As an eighth grade math teacher at Lincoln Middle School, Michelle Mariano is supposed to teach students about linear equations, transformations, exponents and congruents—among other things.
And as it turns out, eighth grade students aren’t particularly interested in these things.
“Some kids will come in at the beginning of the year and say, ‘I just hate math!’” she explained. “I tell them, ‘I don’t need you to love it—I just need you to get through it with me.’”
A former accountant, who made the change to teaching two years ago, Ms. Mariano decided that perhaps drawing on real world experiences would help students become interested in and engaged with the material.
“By providing more context for them, it makes it more meaningful to them and helps them develop a greater understanding,” she explained.

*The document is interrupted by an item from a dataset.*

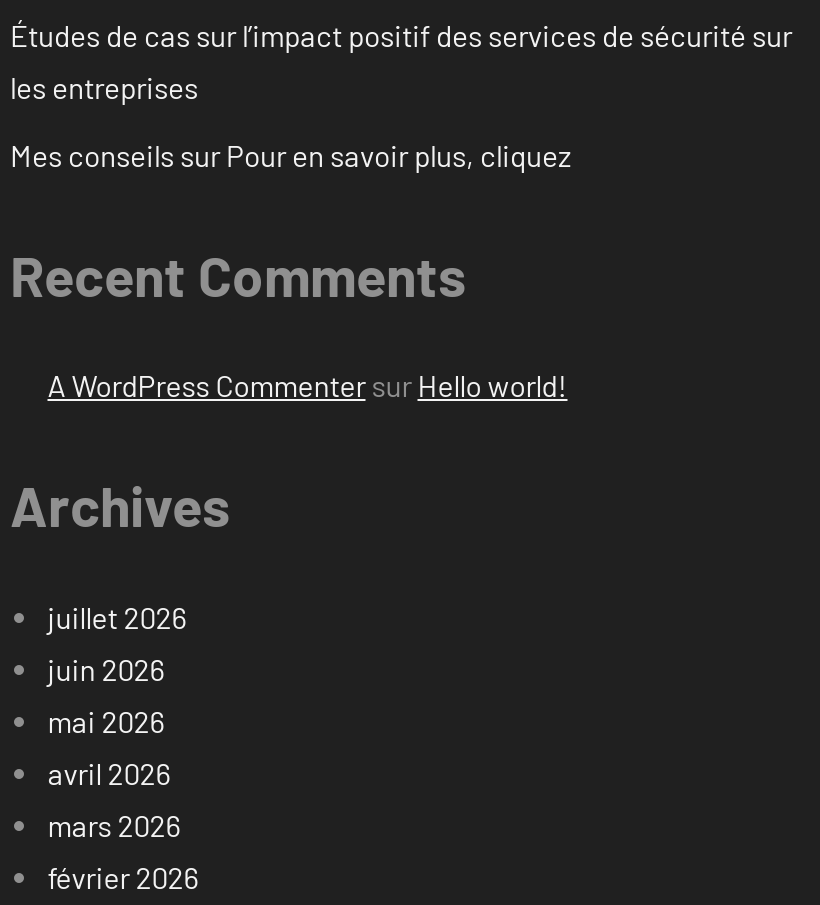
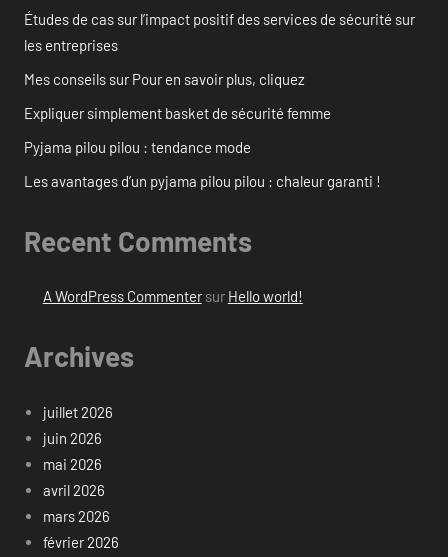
+ Expliquer simplement basket de sécurité femme
+ Pyjama pilou pilou : tendance mode
+ Les avantages d’un pyjama pilou pilou : chaleur garanti !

In advance of a school field trip to Darien Lake, she created a lesson plan about admission prices. Incorporating the school’s gym teachers, she once fabricated a scenario in which each of the teachers was offering a gym membership—and given different factors, students were left to decide which teacher’s gym they would join. She has even invited other content teachers to visit her classroom, asking them to attempt to solve problems that the students have been learning about.

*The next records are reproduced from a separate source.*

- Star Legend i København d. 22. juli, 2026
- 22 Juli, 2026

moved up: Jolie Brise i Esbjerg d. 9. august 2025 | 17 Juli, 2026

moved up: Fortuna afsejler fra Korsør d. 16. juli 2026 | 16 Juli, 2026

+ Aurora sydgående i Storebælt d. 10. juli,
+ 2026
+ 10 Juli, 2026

“The students love that,” she said. “They get so excited telling their teachers what they are doing wrong and explaining the correct process they have learned to solve the problem.”
It is this creative mindset that led to Ms. Mariano’s nomination as an outstanding teacher.
“Our scholars say how much she gets on them simply because she has high expectations and is relentless about those expectations,” Principal LaJuan White said. “In Ms. Mariano’s classroom, you hear math, you feel math and you breathe math. She ensures that students understand both the process of solving a problem, as well as the concept behind the problem. She is truly a student advocate who believes that all scholars are able to succeed.”
While only in her second year teaching at Lincoln, Ms. Mariano also works with struggling students privately in her off periods to help catch them up to their classmates. This year, she has even begun making some home visits. She said these experiences have helped her grow to love her job even more.
“Our students have such diverse backgrounds and I’ve learned so much from them,” she said. “They’re very spirited… they have so much energy! They’re not afraid to be themselves and to tell it like it is. It’s wonderful. I like to think about where they will be in five years—the growth they will see. And that makes me want to keep growing and learning as a teacher.”
Thank you, Ms. Mariano, for your commitment to Lincoln students!